Мелкая сухая трава, похожая на редкую серую шерсть, незаметно исчезла, земля пошла твердая, как кость, встречный ветер несет сухой песок, похожий на поземку.
Сухая горячая пыль начала выедать глаза, забивается в рот, скрипит на зубах, сушит кожу. Когда я коснулся лица, кожа заскрипела, сухая, как пергамент, найденный в склепе фараона. Харальд и Зигфрид едут следом, абсолютно серые на серых конях. Даже блестящий металл доспехов покрылся пылью, словно каждая пылинка стала крохотным магнитиком.
Ветер время от времени поднимал с земли серые облачка, мы следили за ними настороженными глазами, как за врагом, и едва пыль несло к нам, поспешно зажмуривались, закрывались рукавами, боевыми рукавицами. За первый же час, как мы выехали из леса в эту неожиданную пустыню Гоби, мы так измучились, что уже через пару часов кони едва тащились, а мы пошатывались в седлах.
Я прохрипел:
– Теперь понимаю, почему здесь все еще белые пятна…

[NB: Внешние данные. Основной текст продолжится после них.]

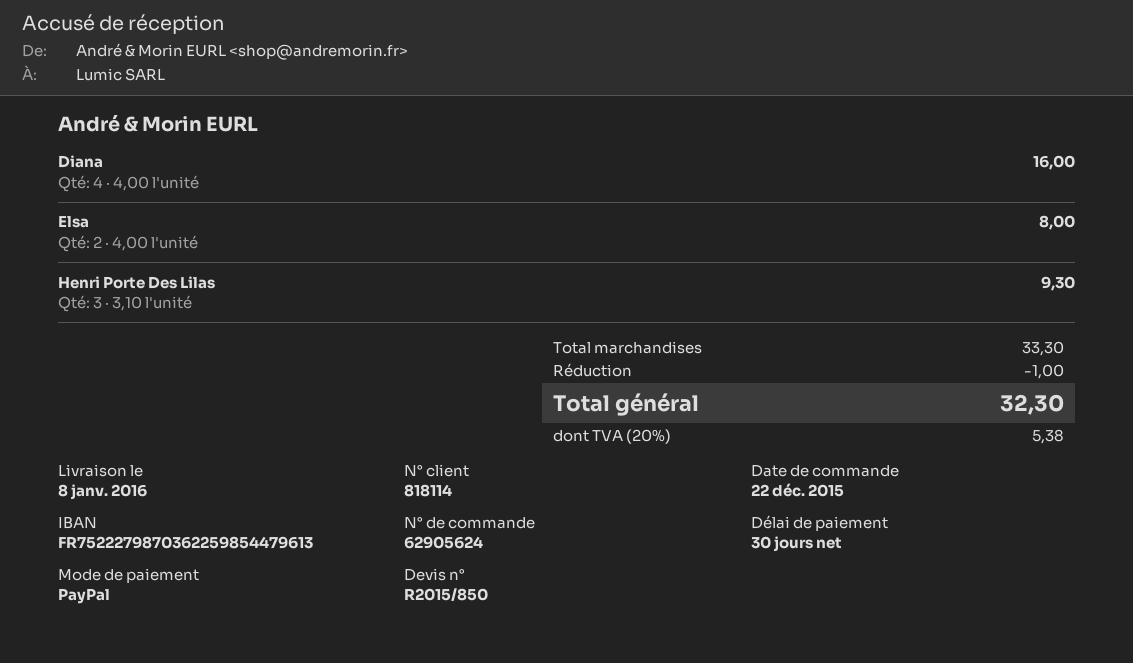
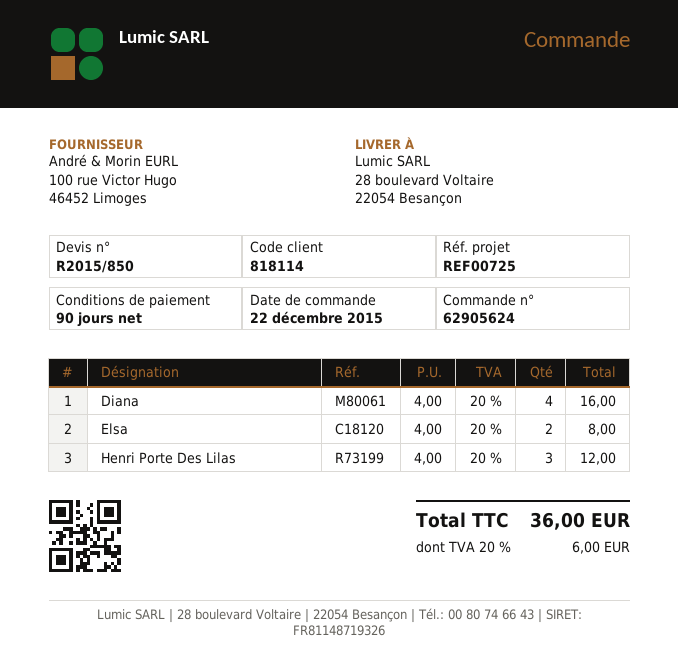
payment terms: 30 days -> 90 days
Henri Porte Des Lilas: 3 x 3.10 = 9.30 -> 3 x 4.00 = 12.00
discount: 1.00 -> none
tax: 20% = 5.38 -> 20% = 6.00
total: 32.30 -> 36.00

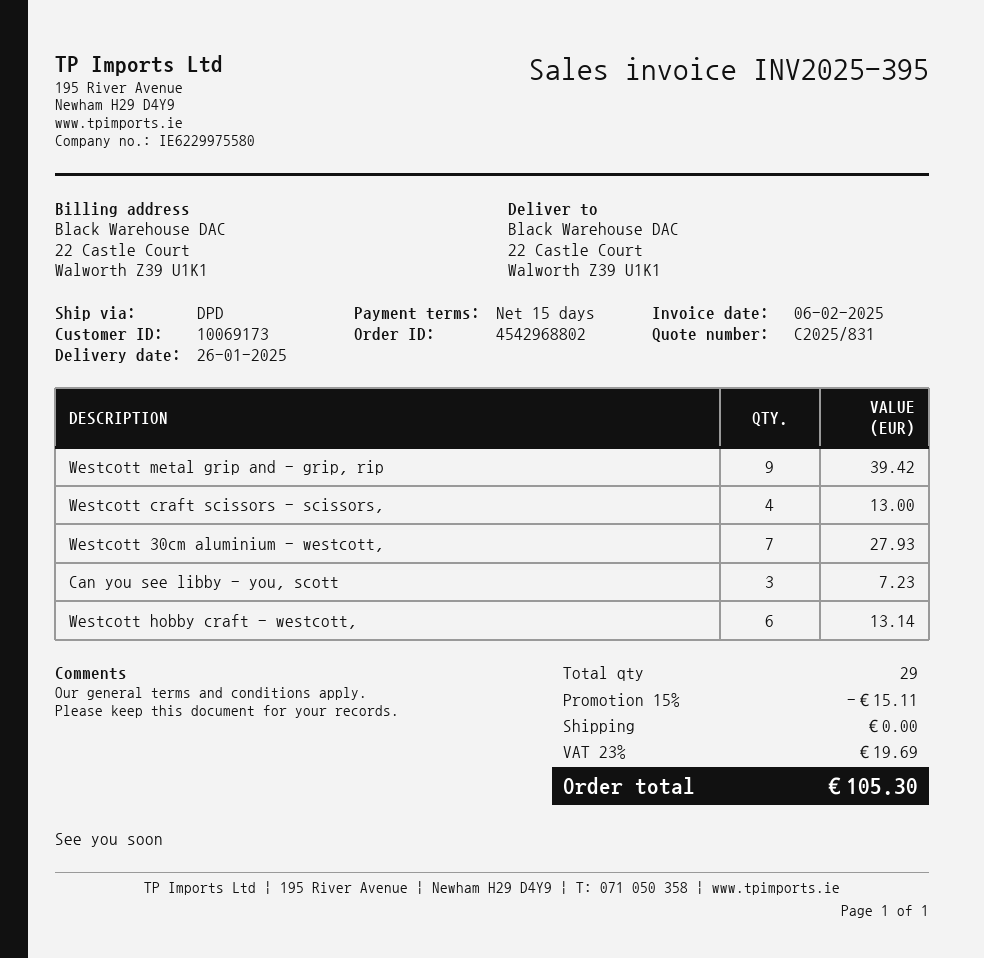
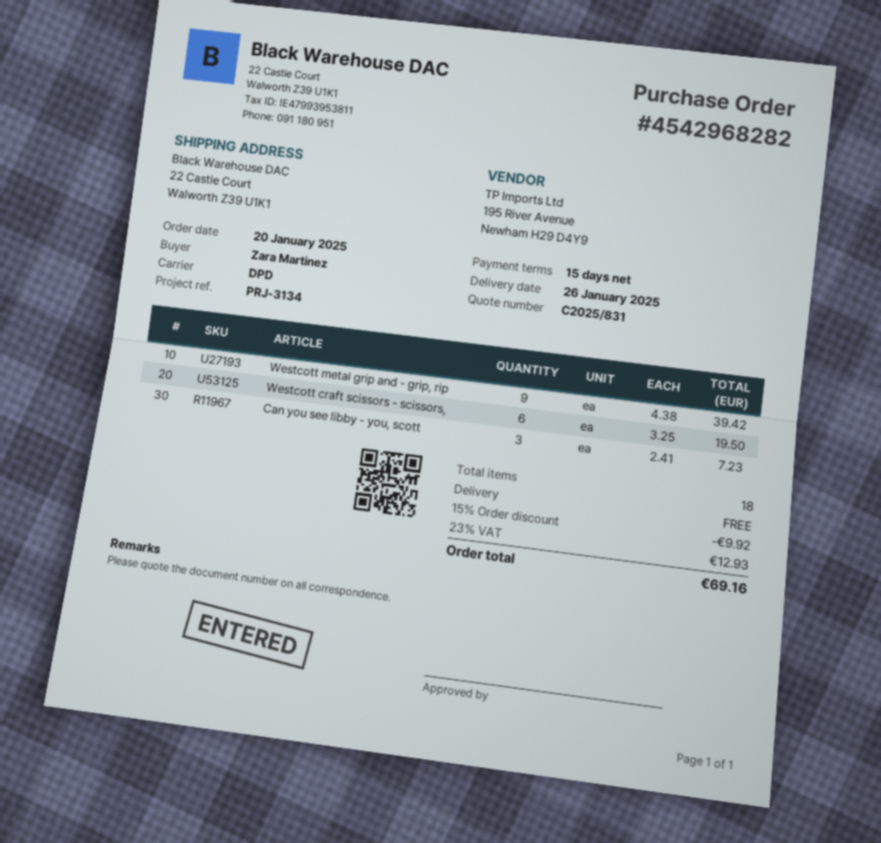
order number: 4542968802 -> 4542968282
Westcott craft scissors - scissors,: 4 for 13.00 -> 6 for 19.50
Westcott 30cm aluminium - westcott,: 7 for 27.93 -> none
Westcott hobby craft - westcott,: 6 for 13.14 -> none
total quantity: 29 -> 18
discount: 15% = 15.11 -> 15% = 9.92
tax: 23% = 19.69 -> 23% = 12.93
total: 105.30 -> 69.16

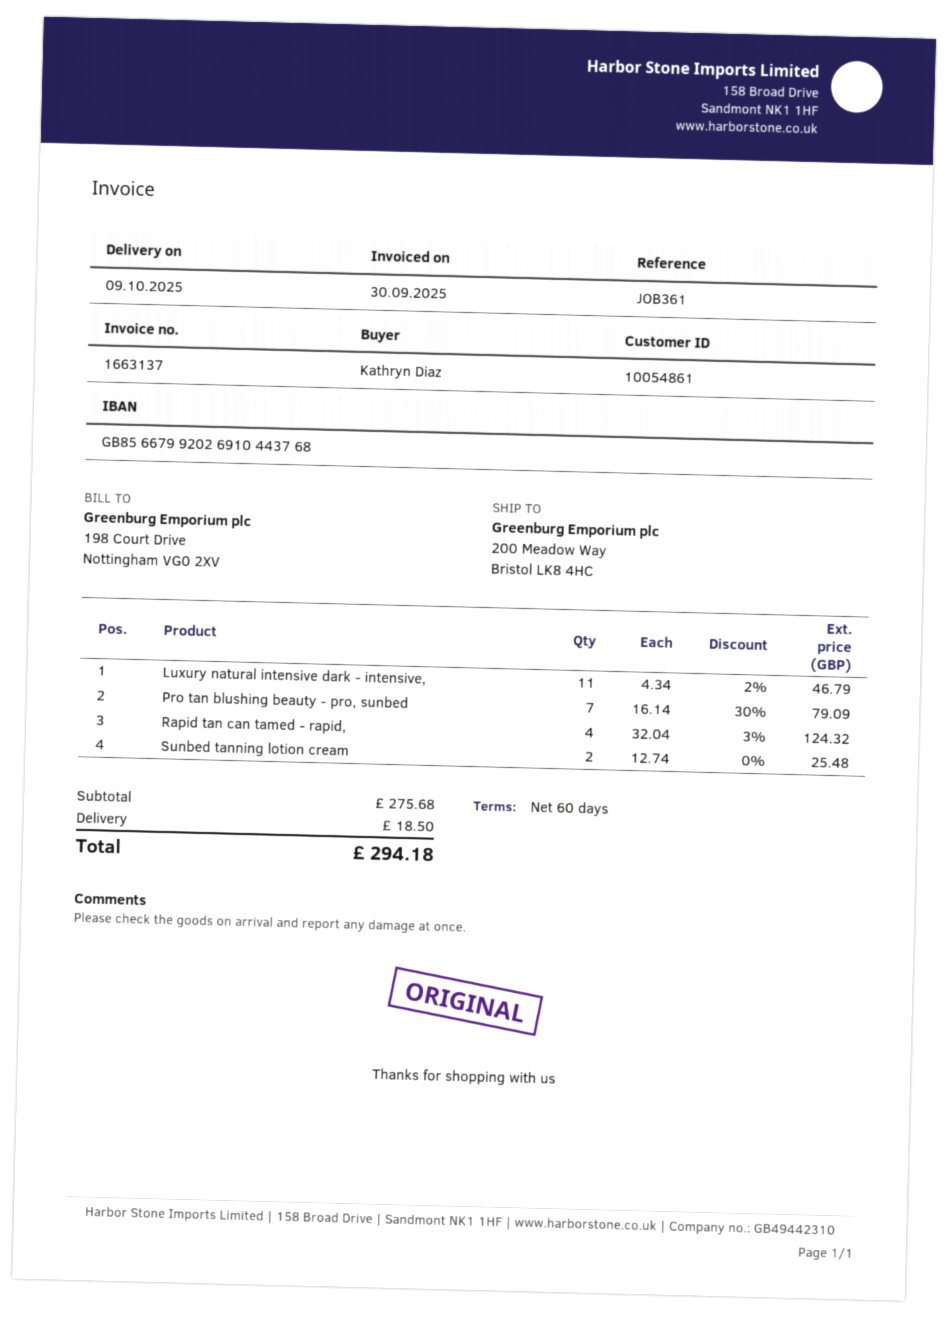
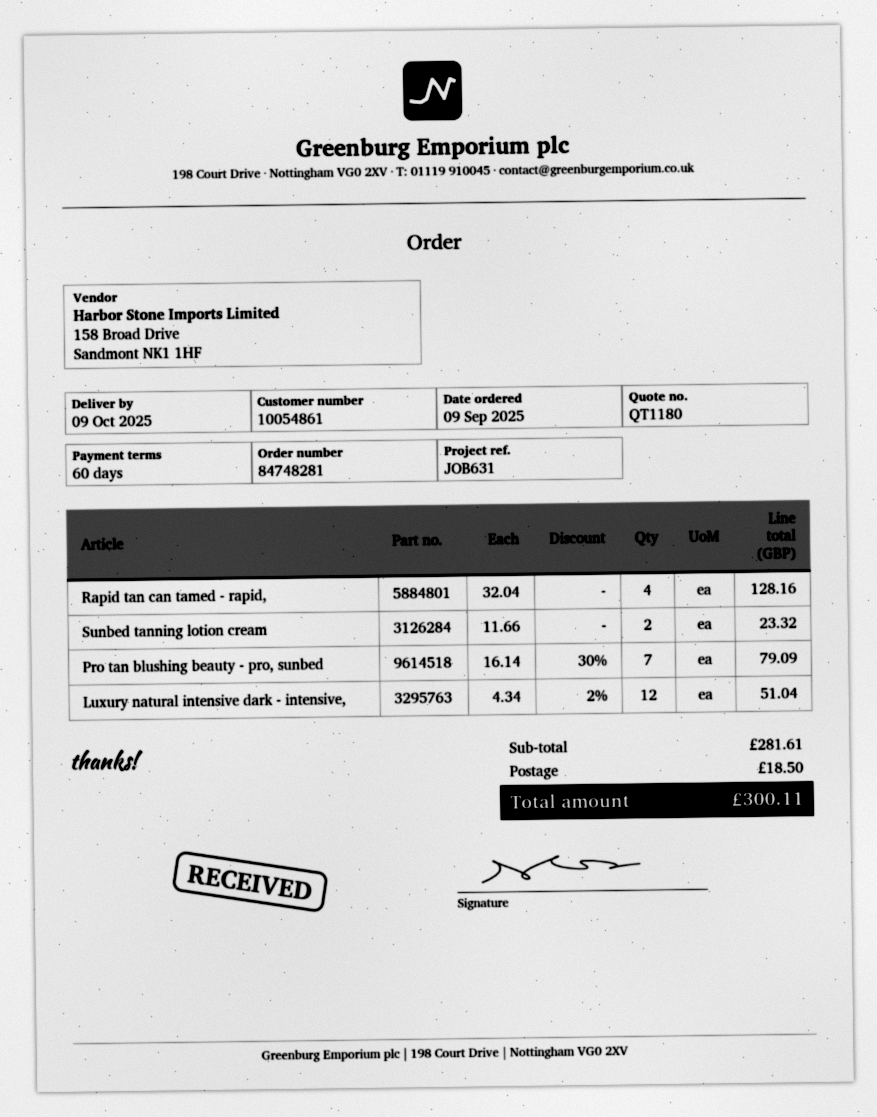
reference: JOB361 -> JOB631
Luxury natural intensive dark - intensive,: 11 x 4.34 - 2% = 46.79 -> 12 x 4.34 - 2% = 51.04
Rapid tan can tamed - rapid,: 4 x 32.04 - 3% = 124.32 -> 4 x 32.04 = 128.16
Sunbed tanning lotion cream: 2 x 12.74 = 25.48 -> 2 x 11.66 = 23.32
subtotal: 275.68 -> 281.61
total: 294.18 -> 300.11

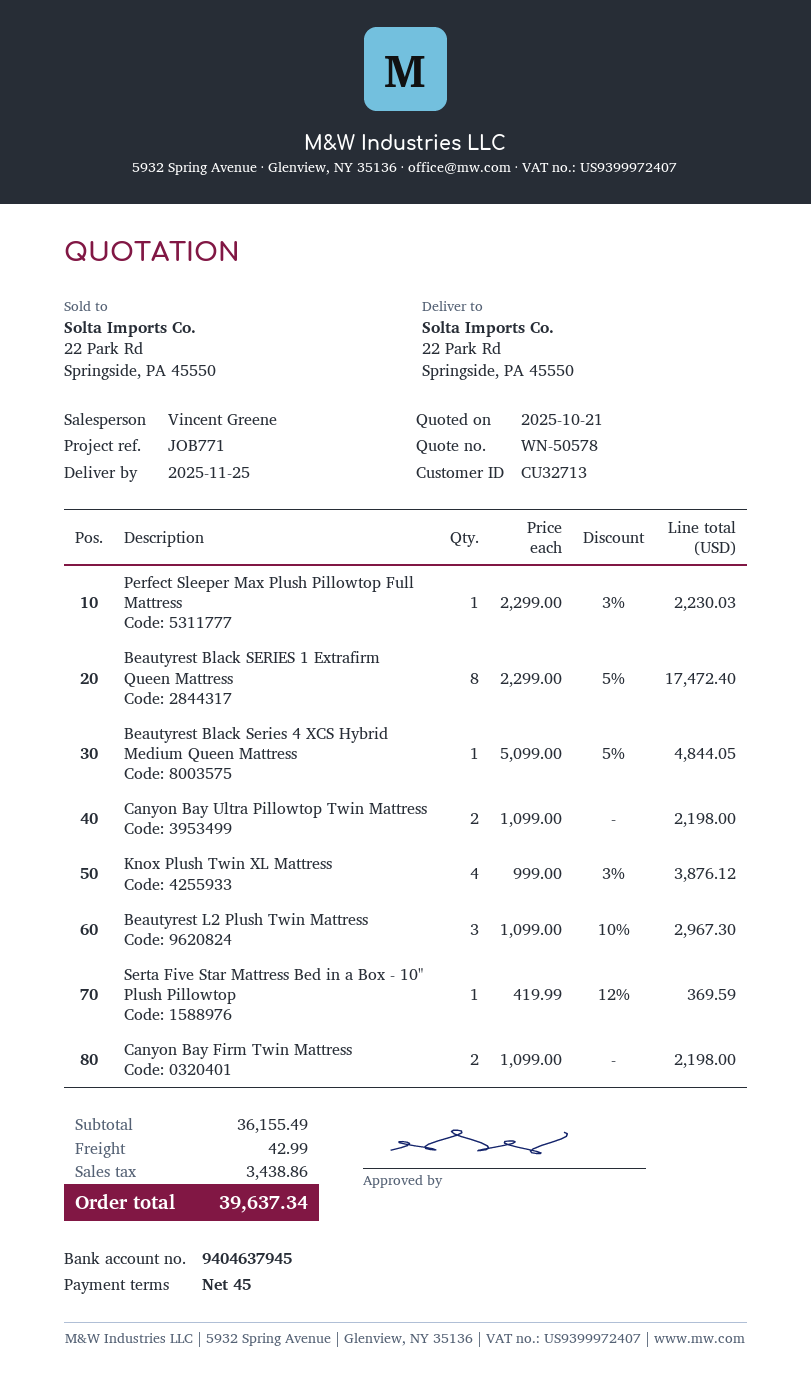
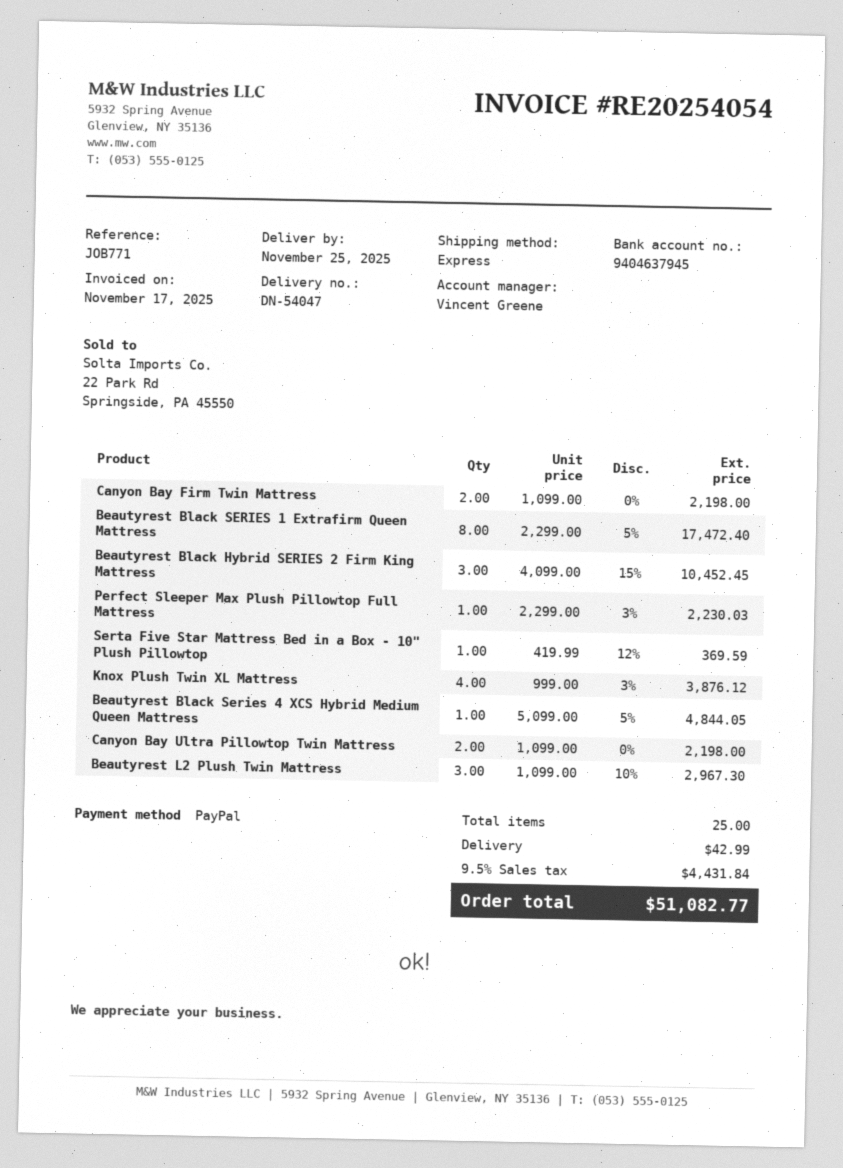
Beautyrest Black Hybrid SERIES 2 Firm King Mattress: none -> 3 x 4099.00 - 15% = 10452.45
tax: 3438.86 -> 4431.84
total: 39637.34 -> 51082.77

– Белые? – переспросил Харальд.
– Так говорится, – пояснил я. – В моих землях.
– А у нас их называют черными, – произнес Алан.
– И у нас, – подтвердил Харальд. – Белое… это перья ангелов, это непорочность дев, это смех ребенка… А здесь чувствуется зло, все еще живое, уцелевшее…
Я поежился, попытался припомнить, сколько же лет требуется, чтобы радиация истощилась, тут же одернул себя, ну что за дикарь, все меряю на свой аршин, здесь катастрофы намного грандиознее и, если можно так сказать, технологически продвинутее, чем примитивные термоядерные взрывы. О их последствиях глупо даже гадать. Во всяком случае ясно уже то, что кое-где остались такие застрявшие осколки, как сгустки свернутого пространства, закапсулированные дыры в другие миры… то ли бывшие когда-то дверьми, то ли прорвавшие в результате катастроф мировую ткань пространства-времени…
Небо дышит зноем, от земли сухой жар, и между раскаленным небом и раскаленной землей все заполнено иссушающим жарким воздухом. Зигфрид то и дело прикладывался к фляжке, охал, постанывал, проклинал Юг, виноватый и в таком климате, мне так и чудилось в его восклицаниях знаменитое: до чего коммунисты страну довели!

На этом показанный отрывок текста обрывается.